## Instructions for the task
Make an exact copy, without pictures, of the lines below from the one containing "shipping: 71.95 -> none" to the last line, both ends included.

--*--

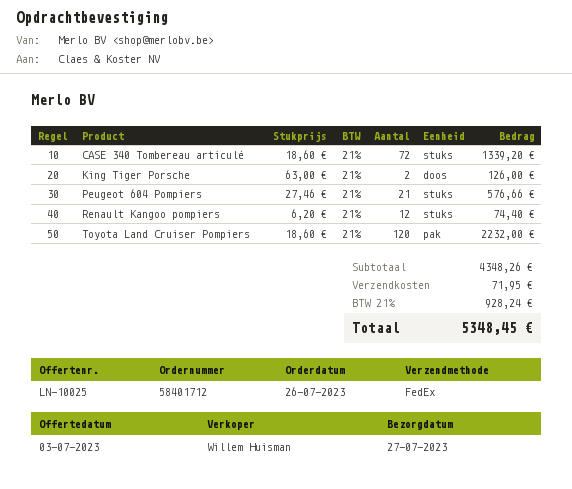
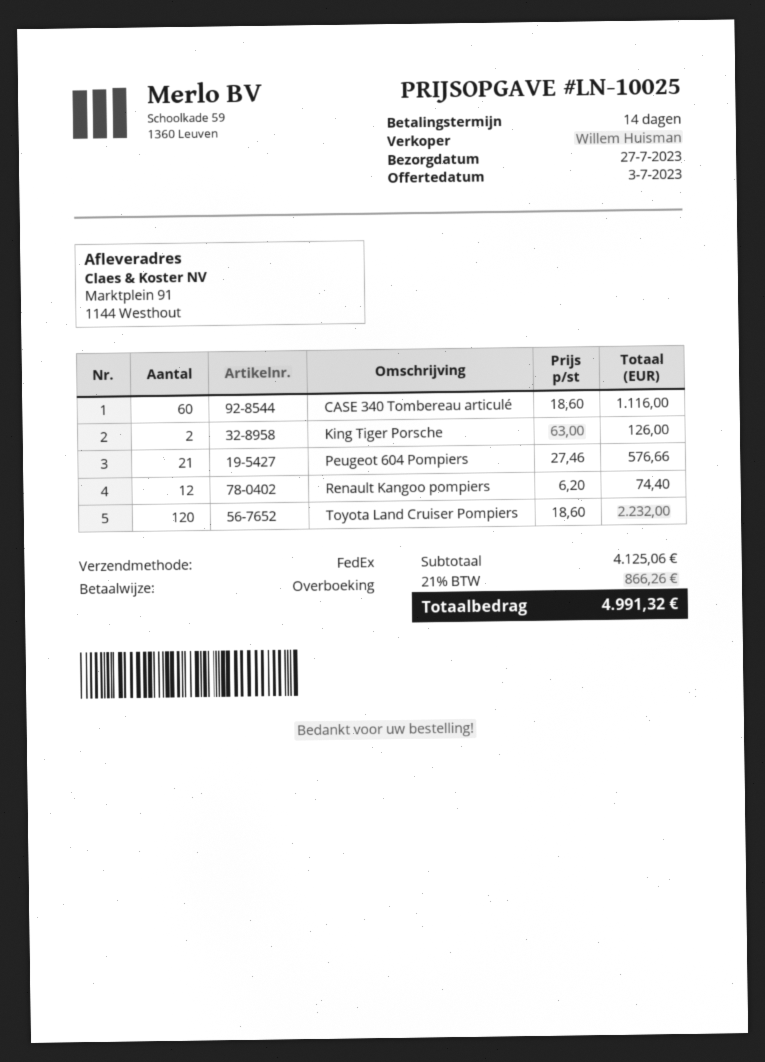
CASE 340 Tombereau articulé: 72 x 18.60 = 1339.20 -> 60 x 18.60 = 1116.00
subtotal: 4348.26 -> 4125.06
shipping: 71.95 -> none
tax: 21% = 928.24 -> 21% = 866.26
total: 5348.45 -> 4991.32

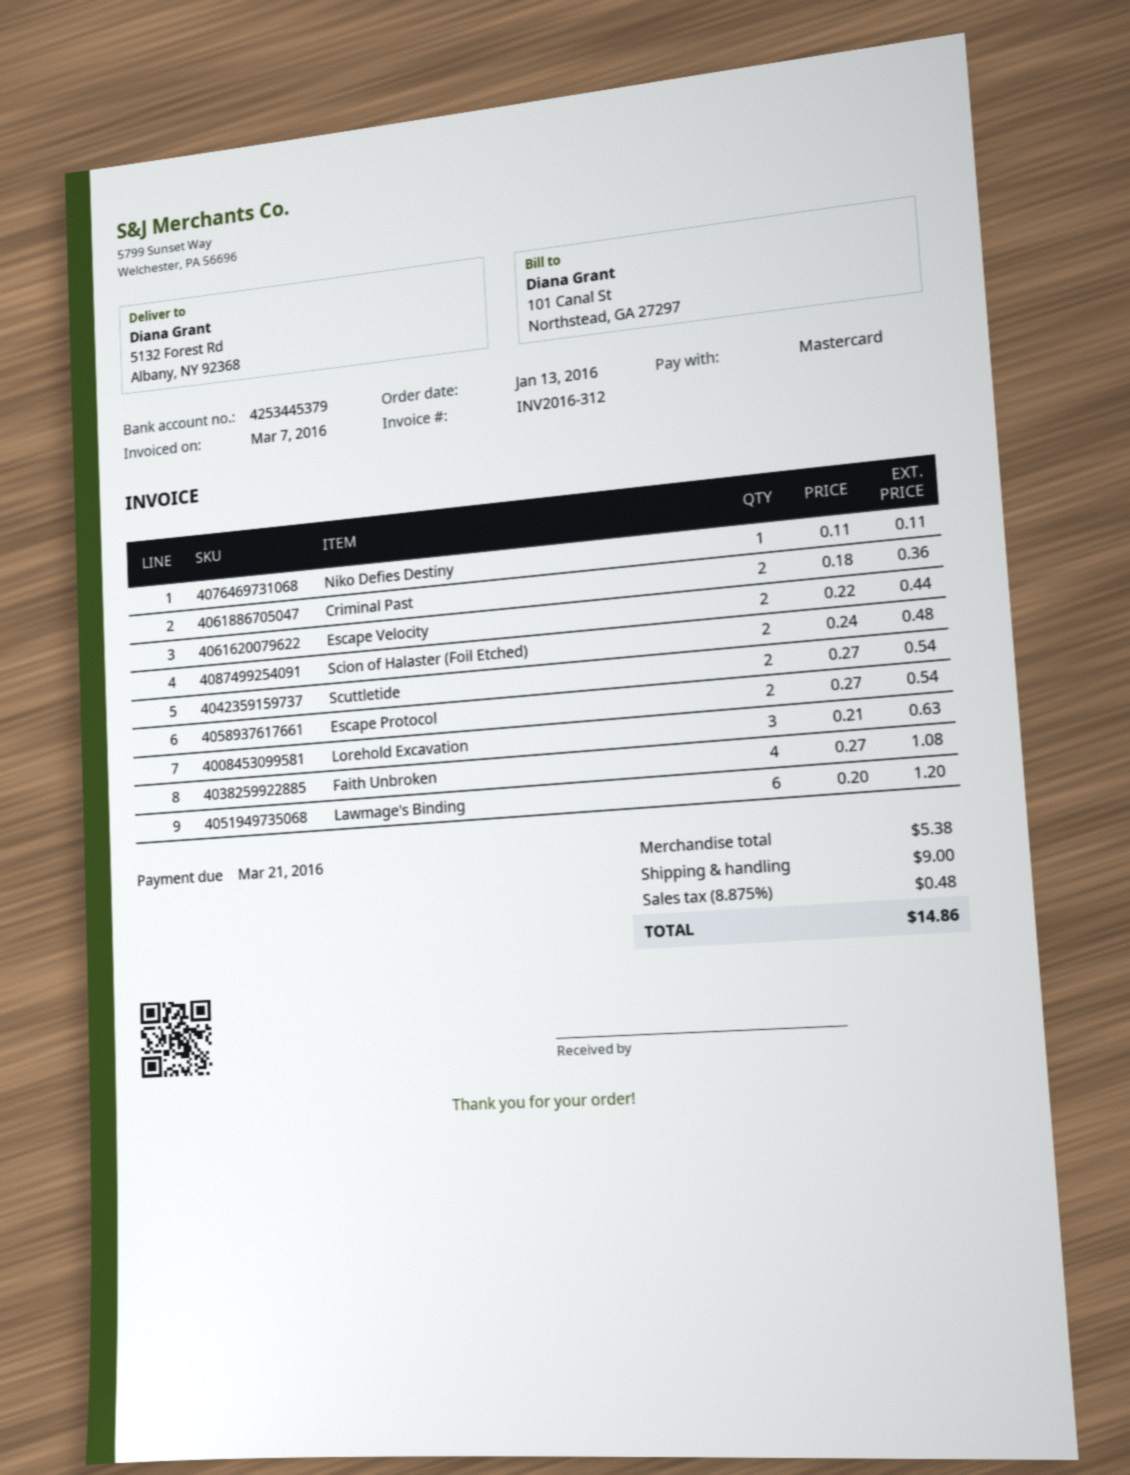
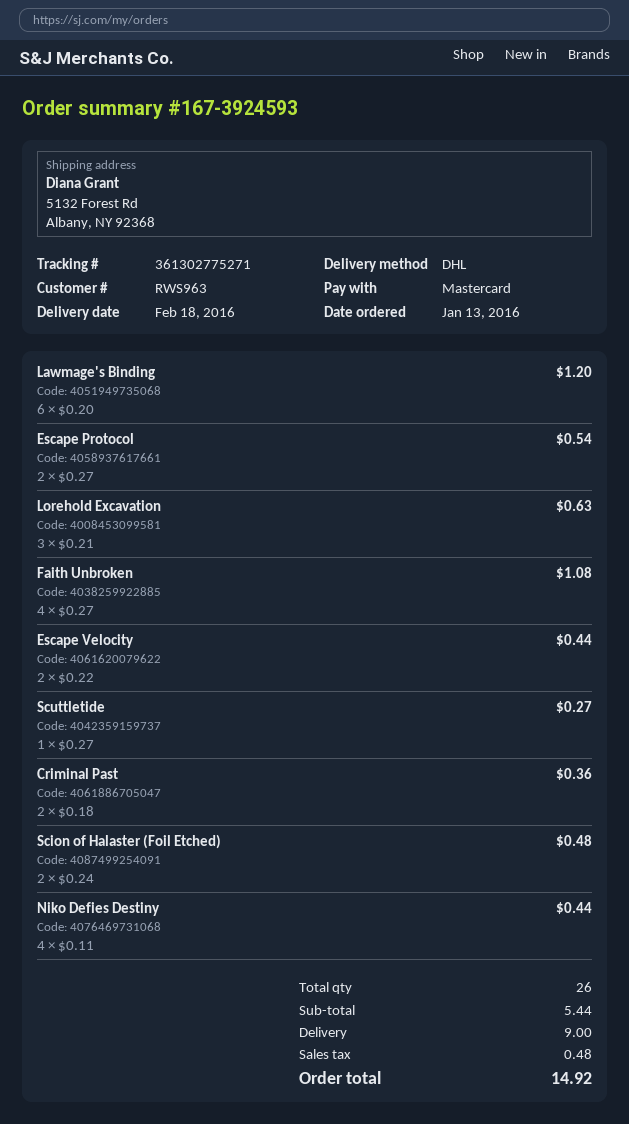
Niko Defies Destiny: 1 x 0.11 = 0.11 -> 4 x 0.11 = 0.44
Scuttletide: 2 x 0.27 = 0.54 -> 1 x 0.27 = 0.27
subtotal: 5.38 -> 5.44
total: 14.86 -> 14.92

--*--

## Completed task
shipping: 71.95 -> none
tax: 21% = 928.24 -> 21% = 866.26
total: 5348.45 -> 4991.32

Niko Defies Destiny: 1 x 0.11 = 0.11 -> 4 x 0.11 = 0.44
Scuttletide: 2 x 0.27 = 0.54 -> 1 x 0.27 = 0.27
subtotal: 5.38 -> 5.44
total: 14.86 -> 14.92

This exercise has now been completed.